Phạm, who works at Baltimore’s Everyman Theatre, noted that her home base is “a very diverse place with a plurality of points of views.” She wondered if Philly would be similar. “For the city of media and Rose Valley and Hedgerow to recognize and offer this—it’s been lovely to experience just how excited and grateful the members of the communities that I have met thus far are that we’re here,” she said.
Ko said she resonates with Song’s ideas of “what it means to be an immigrant, what it is to try and assimilate into American culture, and what it is to try and exist in an American theatre that wasn’t built for her.” One line refers to the idea that audiences coming into this theatre “is a little bit like being an immigrant. You’ve bought a ticket to come to this show,” Ko said.

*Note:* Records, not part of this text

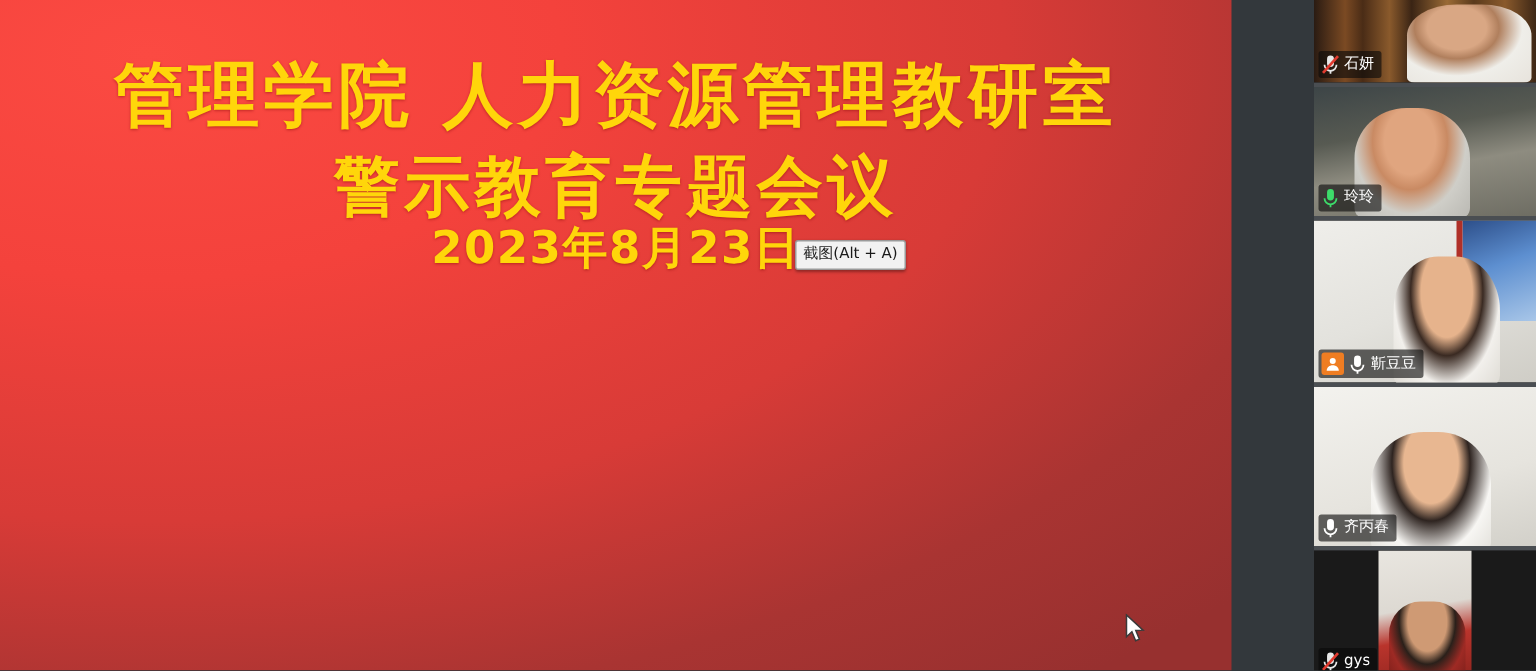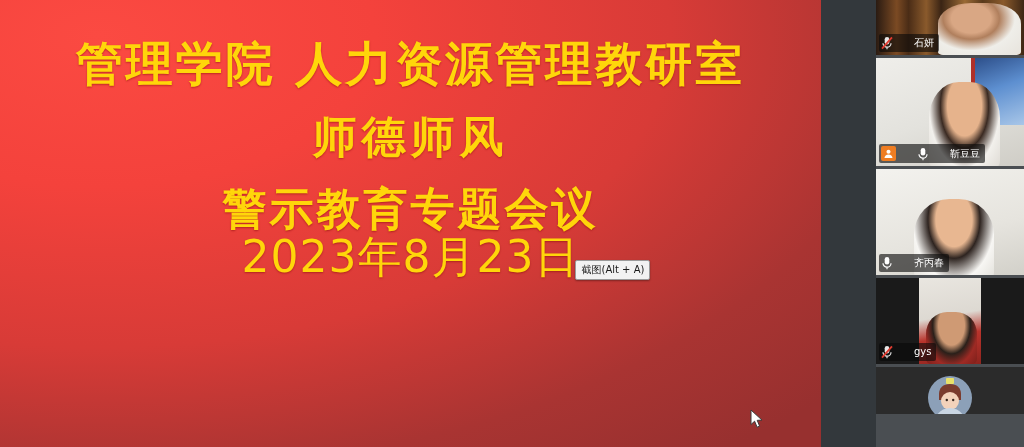--- a/index.html
+++ b/index.html
@@ -26,28 +26,28 @@
   .slide-line{
     color:#ffd60a;
     font-family:"DejaVu Serif","Liberation Serif",serif;
     font-weight:700;
     text-align:center;
     letter-spacing:2px;
     line-height:1.1;
     text-shadow:0 1px 2px rgba(120,0,0,.45);
     white-space:nowrap;
   }
-  #slide-title{ font-size:47px; margin-bottom:23px; letter-spacing:3px; }
+  #slide-title{ font-size:47px; margin-bottom:11px; letter-spacing:3px; }
   #slide-sub1 { font-size:44px; margin-bottom:24px; letter-spacing:5px; }
   #slide-sub2 { font-size:44px; letter-spacing:3px; }
   #date-row{ position:relative; display:flex; align-items:flex-end; }
   #slide-date{
-    font-size:44px; letter-spacing:1px;
+    font-size:30px; letter-spacing:1px;
     font-family:"DejaVu Sans","Liberation Sans",sans-serif;
-    font-weight:400;
+    font-weight:700;
   }
 
   
   #capture-tooltip{
     position:absolute;
     left:100%;
     bottom:2px;
     margin-left:-4px;
     background:#f2f2f2;
     border:1px solid #9a9a9a;
@@ -82,21 +82,21 @@
     background:#1c1c1c;
     overflow:hidden;
   }
   .tile.speaking{ outline:2px solid #2e9e7e; outline-offset:-2px; }
 
   .tile-video{ position:absolute; inset:0; }
 
   
   .nameplate{
     position:absolute; left:3px; bottom:3px;
-    display:flex; align-items:center; gap:21px;
+    display:flex; align-items:center; gap:3px;
     background:rgba(10,10,10,.62);
     border-radius:2px;
     padding:2px 5px 2px 2px;
     max-width:130px;
   }
   .nameplate .pname{
     color:#fff; font-size:10px; line-height:12px;
     font-family:"DejaVu Sans","Liberation Sans",sans-serif;
     white-space:nowrap; overflow:hidden; text-overflow:ellipsis;
   }
@@ -157,21 +157,20 @@
 </head>
 <body>
 
 <div id="app">
 
   <div id="share-area">
     <div id="slide">
 
       <div class="slide-line" id="slide-title">管理学院 人力资源管理教研室</div>
 
-      <div class="slide-line" id="slide-sub1">师德师风</div>
 
       <div class="slide-line" id="slide-sub2">警示教育专题会议</div>
 
       <div id="date-row">
         <div class="slide-line" id="slide-date">2023年8月23日</div>
 
         <div id="capture-tooltip">截图(Alt + A)</div>
       </div>
     </div>
 
@@ -192,20 +191,33 @@
         <svg class="mic" viewBox="0 0 12 14">
           <rect x="3.7" y="1" width="4.6" height="7.6" rx="2.3" fill="#e8e8e8"></rect>
           <path d="M2 7.2a4 4 0 0 0 8 0" fill="none" stroke="#e8e8e8" stroke-width="1.2"></path>
           <line x1="6" y1="11.2" x2="6" y2="13.2" stroke="#e8e8e8" stroke-width="1.2"></line>
           <line x1="1" y1="12.6" x2="11" y2="1.4" stroke="#e03b30" stroke-width="1.8"></line>
         </svg>
         <span class="pname">石妍</span>
       </div>
     </div>
 
+    <div class="tile speaking" style="height:86px">
+      <div class="tile-video scene-kitchen">
+        <div class="person"></div>
+      </div>
+      <div class="nameplate">
+        <svg class="mic" viewBox="0 0 12 14">
+          <rect x="3.7" y="1" width="4.6" height="7.6" rx="2.3" fill="#3ddc6a"></rect>
+          <path d="M2 7.2a4 4 0 0 0 8 0" fill="none" stroke="#3ddc6a" stroke-width="1.2"></path>
+          <line x1="6" y1="11.2" x2="6" y2="13.2" stroke="#3ddc6a" stroke-width="1.2"></line>
+        </svg>
+        <span class="pname">玲玲</span>
+      </div>
+    </div>
 
     <div class="tile" style="height:108px">
       <div class="tile-video scene-room1">
         <div class="window"></div>
         <div class="person"></div>
       </div>
       <div class="nameplate">
         <span class="host-badge">
           <svg viewBox="0 0 12 12" width="11" height="11">
             <circle cx="6" cy="4" r="2.2" fill="#fff"></circle>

“I think that that sort of invitation feels really exciting to me, the way that it’s about sort of modeling and sharing this experience, as opposed to being like, ‘Here is this thing, and you should feel bad,’” she continued. “It’s like, what if you also approximated your experience up to mine? And what does that look like? That feels like a particularly exciting way to tackle the topic of immigration right now, especially as I think an invitation is always more exciting than a lecture, if you will.”
Kim leaves us with the thought: We are all longing for something.
“It is not just about where we go, but how we are moved, and how we move together,” he said. “We eat when we are hungry. But what kind of hunger lives in our lives? Maybe it is the hunger to create. To move. To connect. A hunger to be seen, to be heard, to be touched. This work begins from that kind of hunger. Not just to perform, but to meet others in what we deeply long for.”
Daniella Ignacio, a writer, theatre artist and musician based in Washington, D.C., is a contributing editor of this magazine.